Although we in the Global North obviously contribute much more than our fair share of horrifying political figures to the world’s situation, I don’t know anybody with an ounce of conscience and compassion who isn’t appalled by what Bolsonaro, riding into office on Trump’s bow-wave, has done to your huge and beautiful country, along with what he continues to do to our relatively small and somehow-still-beautiful planet. We’ve watched despairingly while, singing from the same hymn-book as his North American inspiration, Bolsonaro has railed against Brazil’s indigenous people, its homosexuals and the rights of its women to safe abortions, fuelling an uncontrolled bonfire of hatred as a distraction from his social and economic agendas, while simultaneously flooding your culture with guns.

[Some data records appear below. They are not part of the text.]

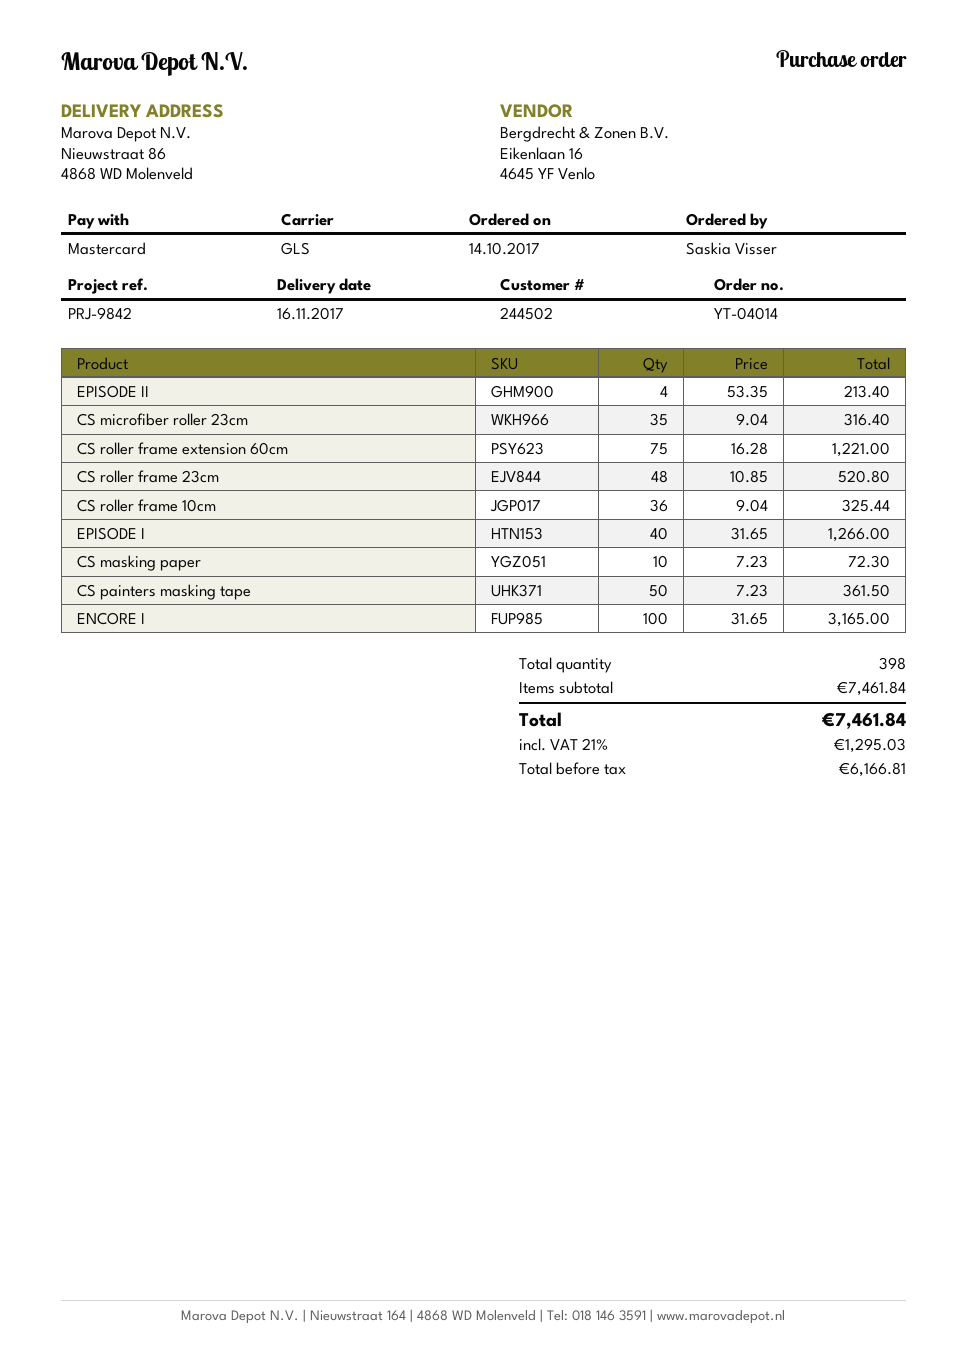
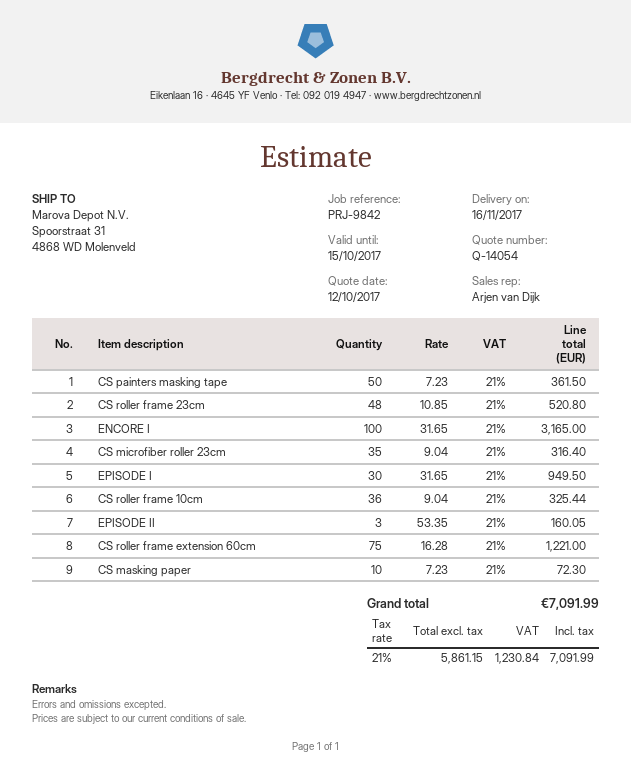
ship to: Nieuwstraat 86, 4868 WD Molenveld -> Spoorstraat 31, 4868 WD Molenveld
EPISODE II: 4 x 53.35 = 213.40 -> 3 x 53.35 = 160.05
EPISODE I: 40 x 31.65 = 1266.00 -> 30 x 31.65 = 949.50
net: 6166.81 -> 5861.15
tax: 21% = 1295.03 -> 21% = 1230.84
total: 7461.84 -> 7091.99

We’ve seen him attempt to swagger his way through the pandemic by spouting his anti-vaccination idiocy, and we’ve seen Brazil’s increasing acreage of hastily-prepared graveyards; those pigeonhole grids in grey soil with here and there dead flowers or painted markers as a drip of colour.
We’ve also looked on while he responded to the prospect of new international environmental laws by simply speeding up his suicidal destruction of the rainforest, choking our communal atmosphere with burning jungle, displacing or dispatching people who had lived in these regions for generations, and seemingly colluding with or turning a blind eye to the murder of journalists investigating this brutal ethnic cleansing. A respected British science magazine that I subscribe to, New Scientist, has recently described Brazil’s imminent elections as a potentially crucial point of no return in our species’ life-or-death battle with the climate catastrophe we ourselves have engineered. Simply put, Jair Bolsonaro can continue, profitably, to please the corporate interests that support him, or our grandchildren can eat and breathe. It’s one or the other.
As an anarchist, there are very few political leaders that I could completely tolerate, much less endorse, but from all that I have heard or read about him, Luiz da Silva, Lula, seems to be one such rare individual. His policies appear to be fair, humane and practical, and, as I understand it, he has promised to reverse many of Bolsonaro’s most disastrous decisions. Repairing the damage of these last five years would surely not be easy or without cost, and da Silva would be inheriting a badly disfigured political landscape. At the very least, however, from this distance he at least has the look of a candidate who acknowledges that mankind is going through one of its infrequent seismic transformations, and realises that we must change how we live, if we are to live at all. He seems a politician committed to the future, with its hard work and its just and wonderful possibilities, rather than the flailing and destructive death-throes of an unsustainable past.
Brazil’s forthcoming election is, I’m told, balanced on something of a knife edge and, as discussed above, the whole world is riding on it. If you have ever enjoyed any of my work, or have felt any sympathy with its humanitarian leanings, then please go out and vote for a future that is fit for human beings, for a world that is more than the golden latrine of its corporations and their puppets.
Let’s put the iniquities of the last five, or perhaps the last five hundred years, behind us.